Trotsky, writing in exile in Turkey in December 1931, warned:

“Worker-communists, you are hundreds of thousands, millions; you cannot leave for any place; there are not enough passports for you. Should fascism come to power, it will ride over your skulls and spines like a terrific tank. Your salvation lies in merciless struggle. And only a fighting unity with the Social Democratic workers can bring victory. Make haste, worker-communists: you have very little time left!” (‘For a workers’ united front, against fascism’, December 1931).

Lawrence portrayed this period as a great militant time and, true enough, many workers took it as such. The London Busmen’s Rank and File Movement is one example; it organised a strike in January 1933 in Forest Gate garage, which spread to half the London fleet – and was denounced alike by the TGWU union executive and the bosses. Ernest Bevin, TGWU general secretary, called it an “internal breakaway”. This was a far more inspiring movement than the Kinder Scout mass trespass of April 1932, but then the CPGB did not control it, so we cannot take it as representing the period. Pete Glatter’s ‘London busmen: rise and fall of a rank-and-file movement’ tells the inspiring tale.

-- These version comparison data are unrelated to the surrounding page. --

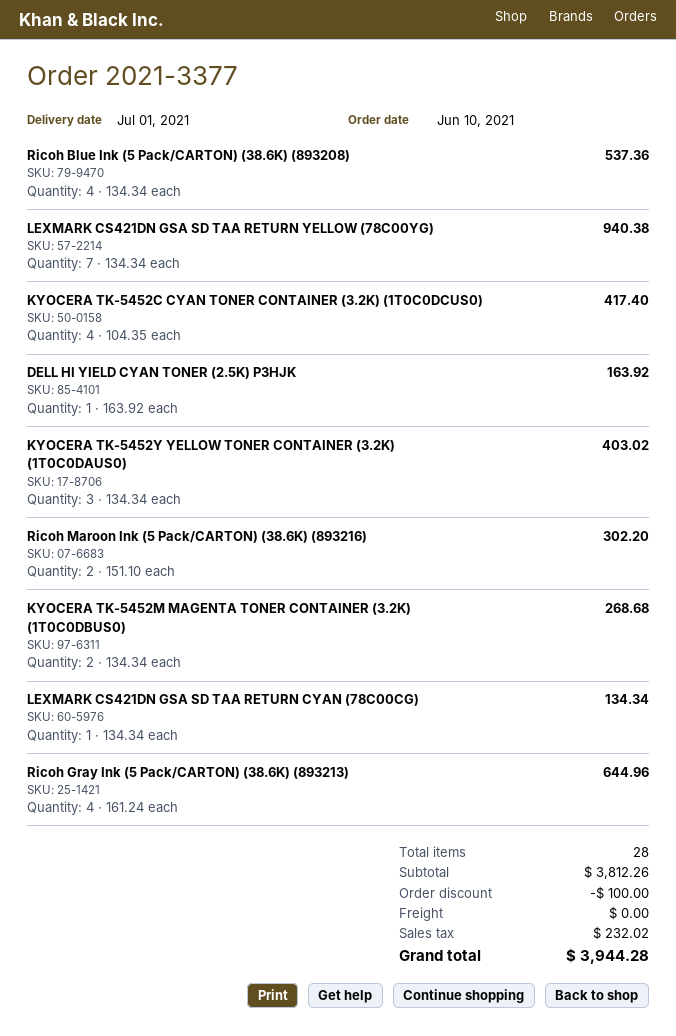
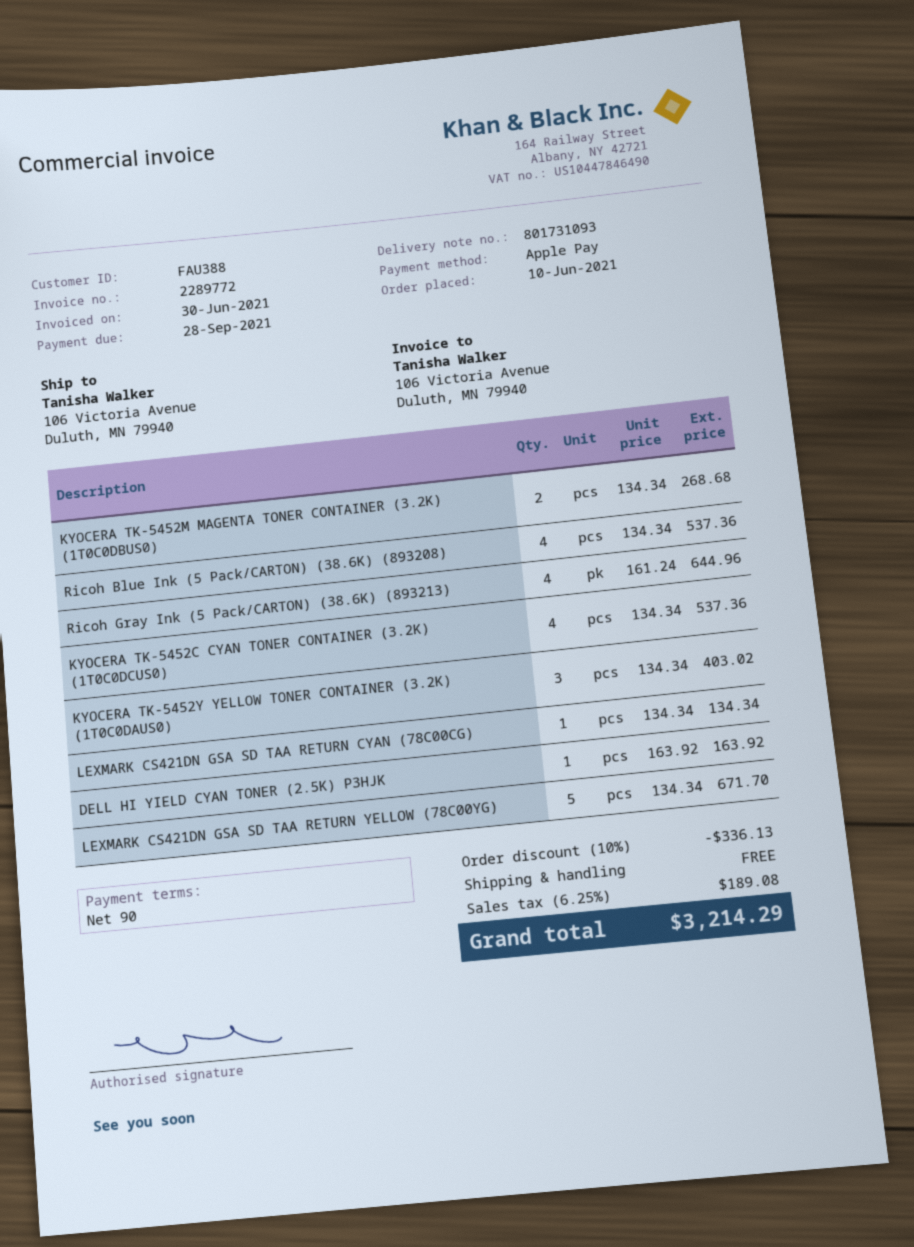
LEXMARK CS421DN GSA SD TAA RETURN YELLOW (78C00YG): 7 x 134.34 = 940.38 -> 5 x 134.34 = 671.70
KYOCERA TK-5452C CYAN TONER CONTAINER (3.2K) (1T0C0DCUS0): 4 x 104.35 = 417.40 -> 4 x 134.34 = 537.36
Ricoh Maroon Ink (5 Pack/CARTON) (38.6K) (893216): 2 x 151.10 = 302.20 -> none
discount: 100.00 -> 336.13
tax: 232.02 -> 189.08
total: 3944.28 -> 3214.29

That movement fell victim to the popular front of 1934‑35, which was when I stated at the OCF that the communist parties ceased to be communist at all in any real sense, despite the effort of Lawrence and Jack Conrad to prettify their appalling treachery. The price for winning the allegiance of the liberal bourgeoisie, and leftist bishops, etc, was outright rejection of not only revolution, but of the class struggle itself. When you do that, you are no longer a communist in any meaningful sense. In March 1936, Stalin had an interview with Roy Howard, president of Scripps-Howard Newspapers:

Howard: Does this, your statement, mean that the Soviet Union has to any degree abandoned its plans and intentions for bringing about world revolution? Stalin: We never had such plans and intentions. Howard: You appreciate, no doubt, Mr Stalin, that much of the world has long entertained a different impression. Stalin: This is the product of a misunderstanding. Howard: A tragic misunderstanding? Stalin: No, a comical one. Or, perhaps, tragicomic.”

Of course, after the political collapse of the Seventh Comintern Congress in 1935 some communist parties led some strikes in some countries, but then so did trade union bureaucracies everywhere, both left and right, when it became necessary to retain control and prevent the rank and file taking over.

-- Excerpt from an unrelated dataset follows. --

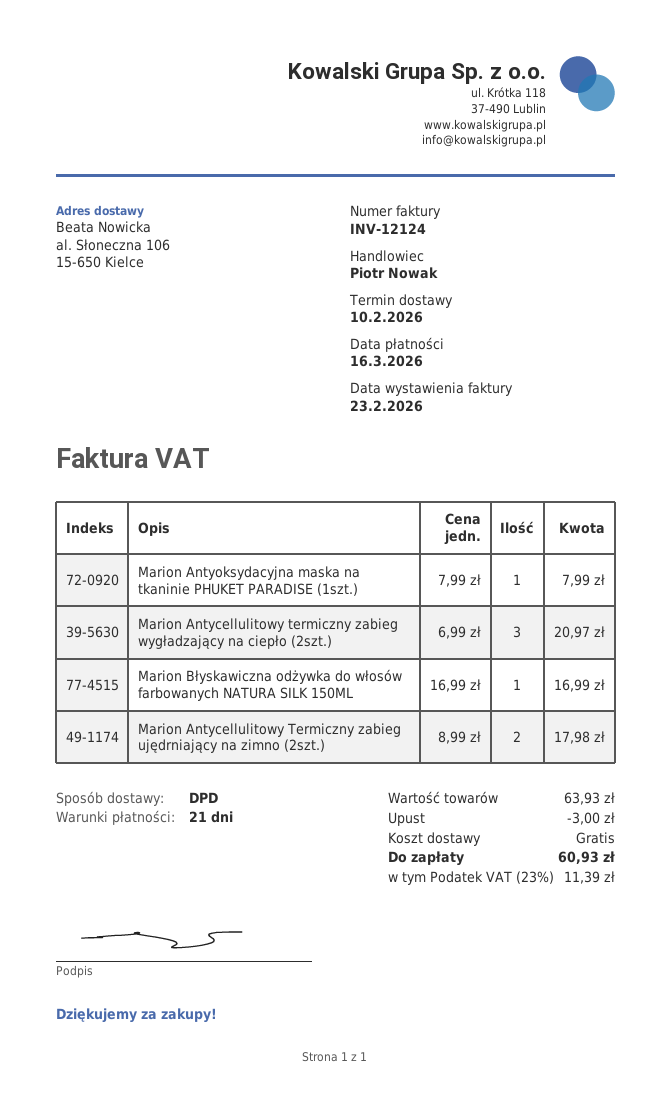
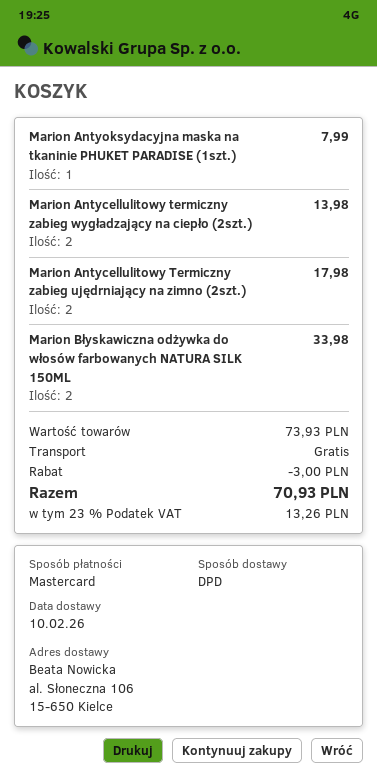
Marion Antycellulitowy termiczny zabieg wygładzający na ciepło (2szt.): 3 for 20.97 -> 2 for 13.98
Marion Błyskawiczna odżywka do włosów farbowanych NATURA SILK 150ML: 1 for 16.99 -> 2 for 33.98
subtotal: 63.93 -> 73.93
tax: 23% = 11.39 -> 23% = 13.26
total: 60.93 -> 70.93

As for today, we are pleased to see the YCL growing and understand that it is necessary to demystify them about the truth of Stalinism, which Lawrence Parker has so dismally failed to do. But I understand his dilemma: if he told the full truth he would have to admit that the consistent Trotskyists were the real communists.

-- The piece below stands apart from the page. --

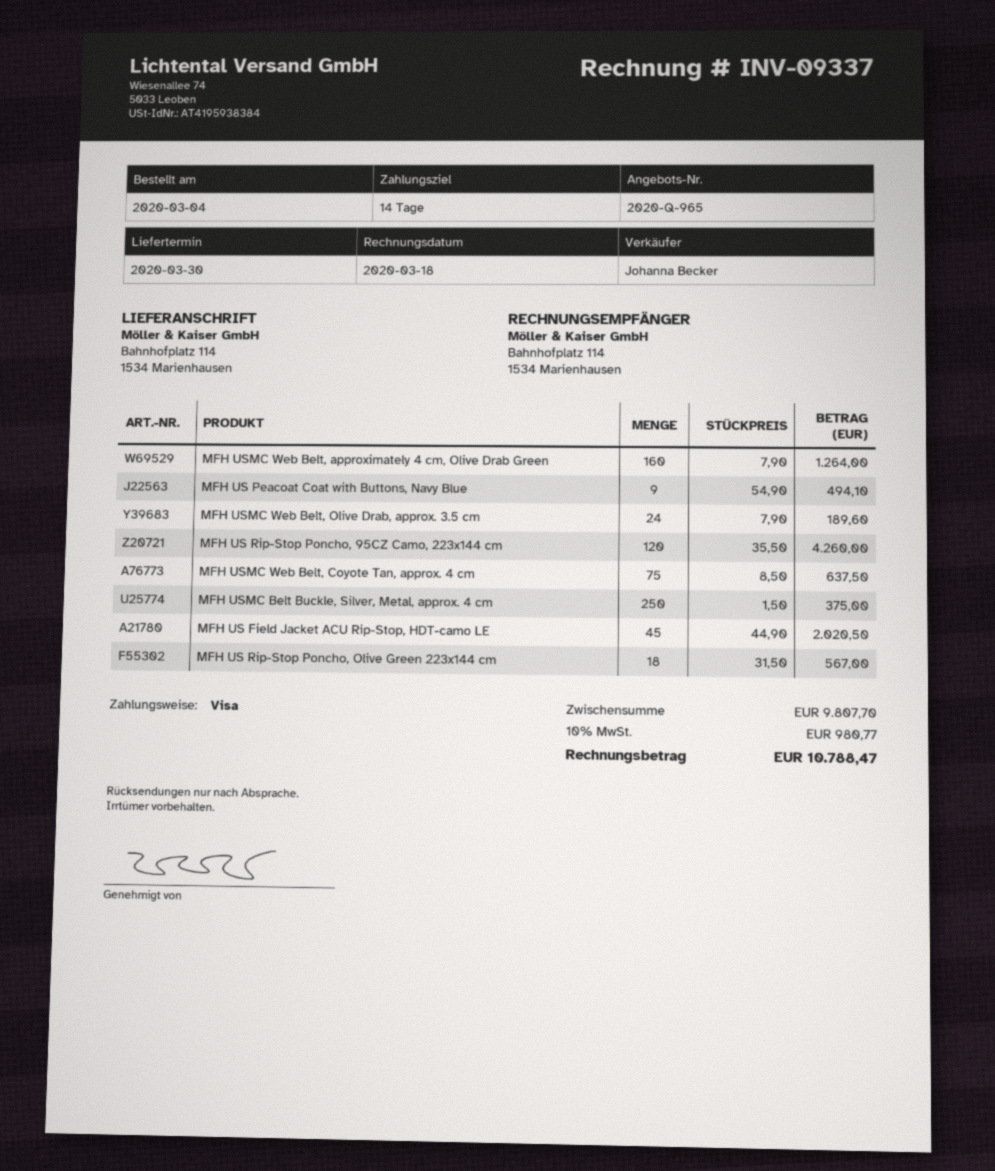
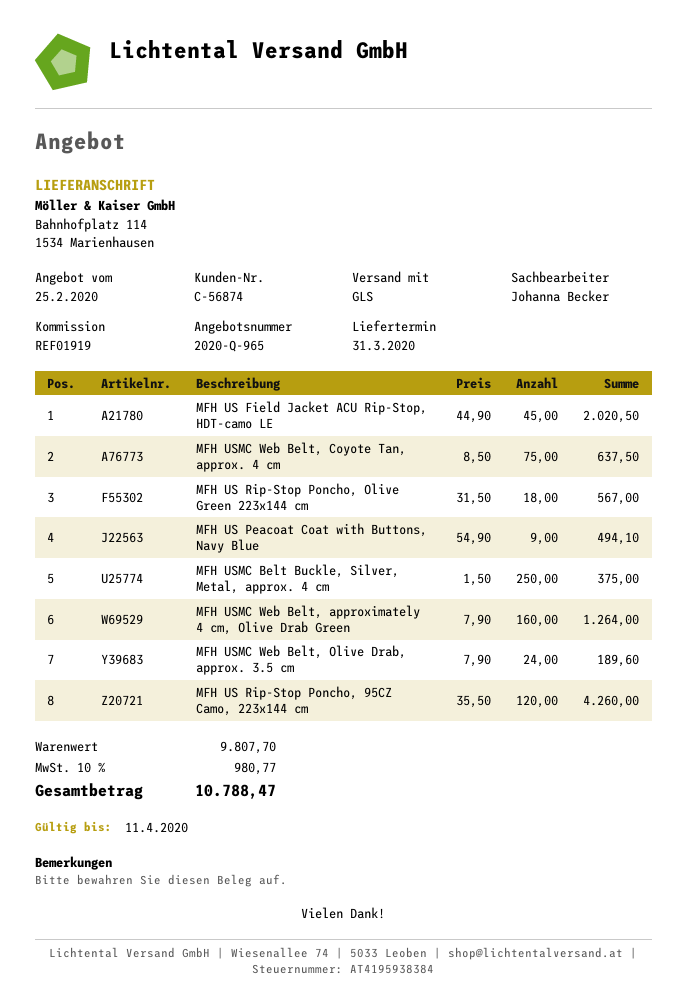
delivery date: 2020-03-30 -> 2020-03-31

I am pleased in a way that Jack Conrad has associated “Gerry Downing’s Socialist Fight” with “George Galloway’s Workers Party, the Brarite CPGB (ML), the New Communist Party …, Socialist Action and (unofficially, using devious language) the CPB’s Young Communist League”, who were “strategically myopic, true, but morally brave, albeit in a particularly stupid way” (‘A farrago of illusions’, April 14). We have a united front of this issue alone, as all refuse to call for a Russian withdrawal from Ukraine, while the Nazis of the Azov battalion still survive. And we refuse to excuse the Nazis as Jack does by saying that “this militarily important tail hardly wags the Ukrainian dog”.

It is the USA and its Nato allies that wag the Ukraine puppet dog via their chief agency, the Azov battalion. Minsk 1 and Minsk 2 were scuttled because France and Germany had brokered these agreements with the Donbas leaders and Russia, but the USA used the Azov battalion to continue bombarding the Donbas, so as to “fuck the EU”, as Victoria Nuland so colourfully put it back in 2014.